The records:
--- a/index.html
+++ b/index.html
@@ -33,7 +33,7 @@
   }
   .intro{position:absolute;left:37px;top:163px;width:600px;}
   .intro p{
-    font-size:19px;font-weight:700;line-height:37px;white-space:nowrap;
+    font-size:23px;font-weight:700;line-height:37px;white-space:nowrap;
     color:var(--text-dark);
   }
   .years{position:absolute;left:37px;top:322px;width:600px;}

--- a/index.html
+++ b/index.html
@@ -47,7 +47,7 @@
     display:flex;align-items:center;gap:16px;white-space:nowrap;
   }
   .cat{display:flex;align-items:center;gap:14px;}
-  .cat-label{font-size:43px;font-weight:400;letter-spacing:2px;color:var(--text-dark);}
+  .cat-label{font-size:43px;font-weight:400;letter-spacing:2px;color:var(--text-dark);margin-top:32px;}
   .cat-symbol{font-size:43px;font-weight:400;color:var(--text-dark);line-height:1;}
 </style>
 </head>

--

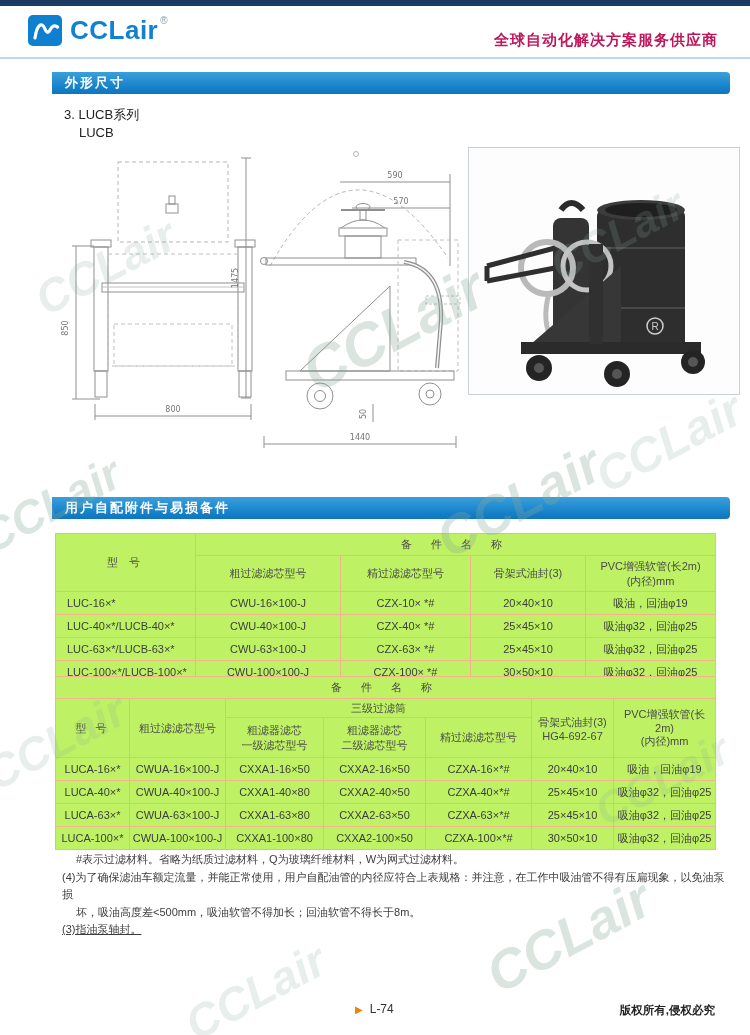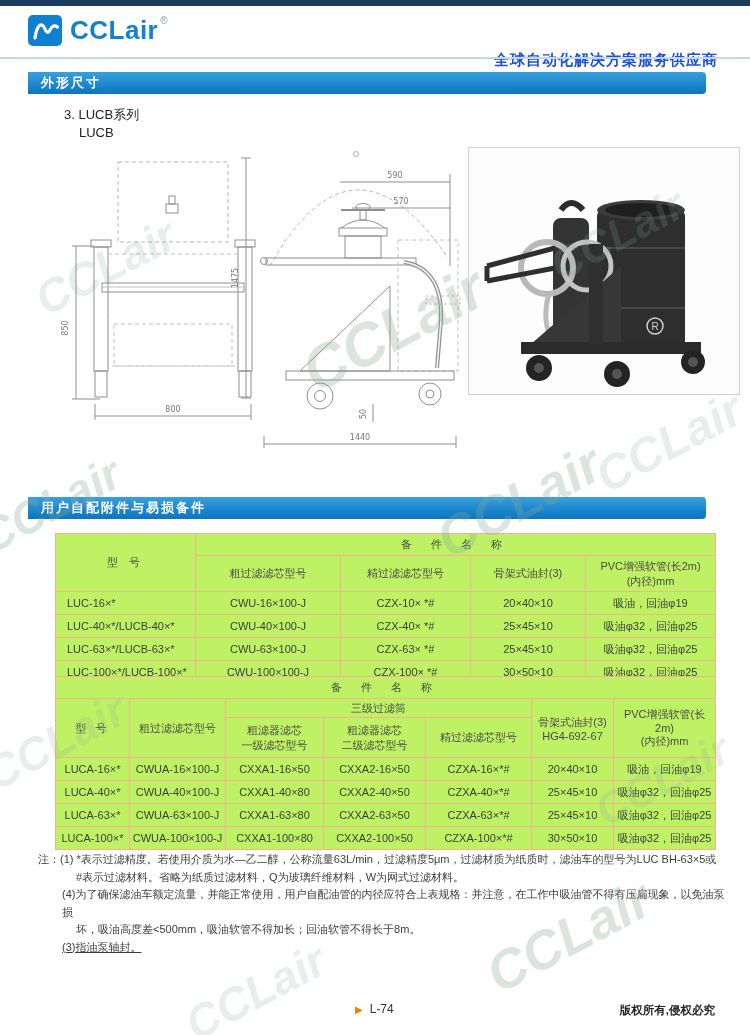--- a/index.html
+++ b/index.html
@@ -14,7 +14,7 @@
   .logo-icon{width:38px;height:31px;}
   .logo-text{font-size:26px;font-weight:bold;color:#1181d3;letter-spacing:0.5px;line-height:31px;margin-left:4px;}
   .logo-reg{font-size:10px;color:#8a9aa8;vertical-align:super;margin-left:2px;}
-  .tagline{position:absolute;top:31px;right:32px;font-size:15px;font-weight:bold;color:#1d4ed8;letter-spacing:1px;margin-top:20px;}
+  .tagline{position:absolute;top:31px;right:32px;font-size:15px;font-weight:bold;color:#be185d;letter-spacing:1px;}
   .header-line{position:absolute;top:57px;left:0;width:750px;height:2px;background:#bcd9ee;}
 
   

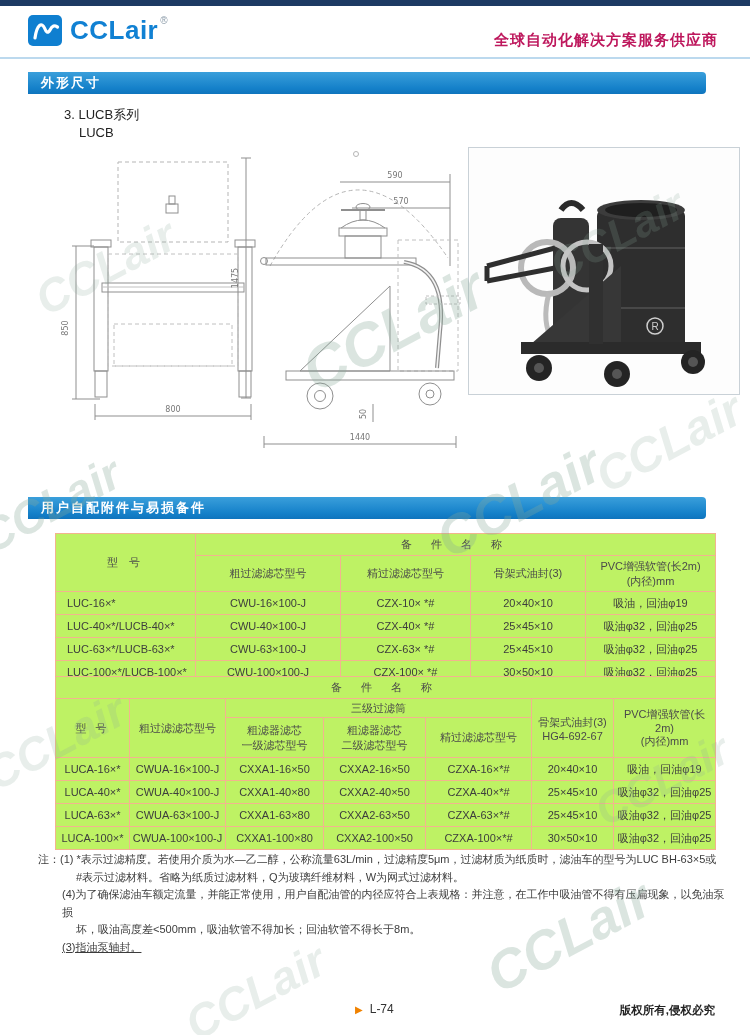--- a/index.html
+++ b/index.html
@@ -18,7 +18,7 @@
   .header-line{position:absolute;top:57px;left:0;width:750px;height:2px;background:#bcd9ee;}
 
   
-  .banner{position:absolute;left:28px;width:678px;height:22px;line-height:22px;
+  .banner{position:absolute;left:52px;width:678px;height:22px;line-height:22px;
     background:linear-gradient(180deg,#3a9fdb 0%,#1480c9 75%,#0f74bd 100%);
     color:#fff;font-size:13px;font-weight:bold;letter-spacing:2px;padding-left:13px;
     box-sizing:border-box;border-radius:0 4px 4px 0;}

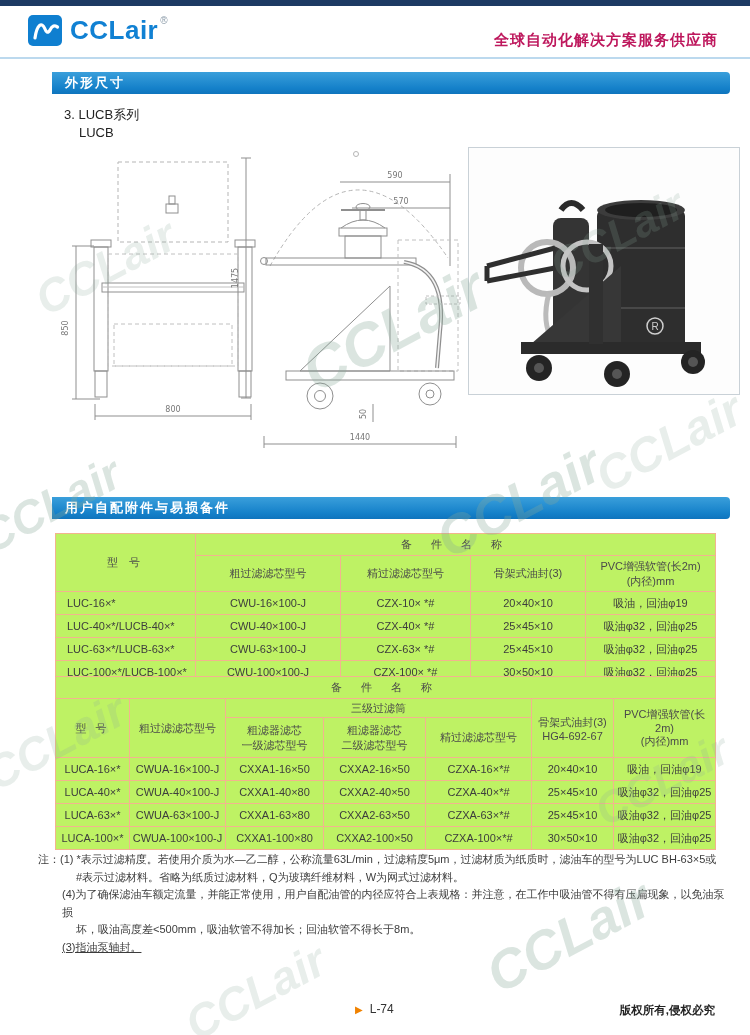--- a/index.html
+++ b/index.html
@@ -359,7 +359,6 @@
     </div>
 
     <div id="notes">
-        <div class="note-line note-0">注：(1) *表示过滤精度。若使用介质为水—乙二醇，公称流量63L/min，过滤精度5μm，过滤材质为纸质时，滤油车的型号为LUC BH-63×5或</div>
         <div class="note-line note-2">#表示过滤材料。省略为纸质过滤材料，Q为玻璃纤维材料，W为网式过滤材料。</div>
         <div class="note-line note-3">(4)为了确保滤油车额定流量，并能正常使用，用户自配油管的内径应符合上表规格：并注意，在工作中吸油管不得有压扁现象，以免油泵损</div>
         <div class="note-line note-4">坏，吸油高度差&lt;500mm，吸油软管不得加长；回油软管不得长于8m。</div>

Directions for this task: Report, for the data above, every line in which the string "absolute" appears.

Expected output:
   .intro{position:absolute;left:37px;top:163px;width:600px;}
   .years{position:absolute;left:37px;top:322px;width:600px;}
-  .tagline{position:absolute;top:31px;right:32px;font-size:15px;font-weight:bold;color:#1d4ed8;letter-spacing:1px;margin-top:20px;}
+  .tagline{position:absolute;top:31px;right:32px;font-size:15px;font-weight:bold;color:#be185d;letter-spacing:1px;}
   .header-line{position:absolute;top:57px;left:0;width:750px;height:2px;background:#bcd9ee;}
   .header-line{position:absolute;top:57px;left:0;width:750px;height:2px;background:#bcd9ee;}
-  .banner{position:absolute;left:28px;width:678px;height:22px;line-height:22px;
+  .banner{position:absolute;left:52px;width:678px;height:22px;line-height:22px;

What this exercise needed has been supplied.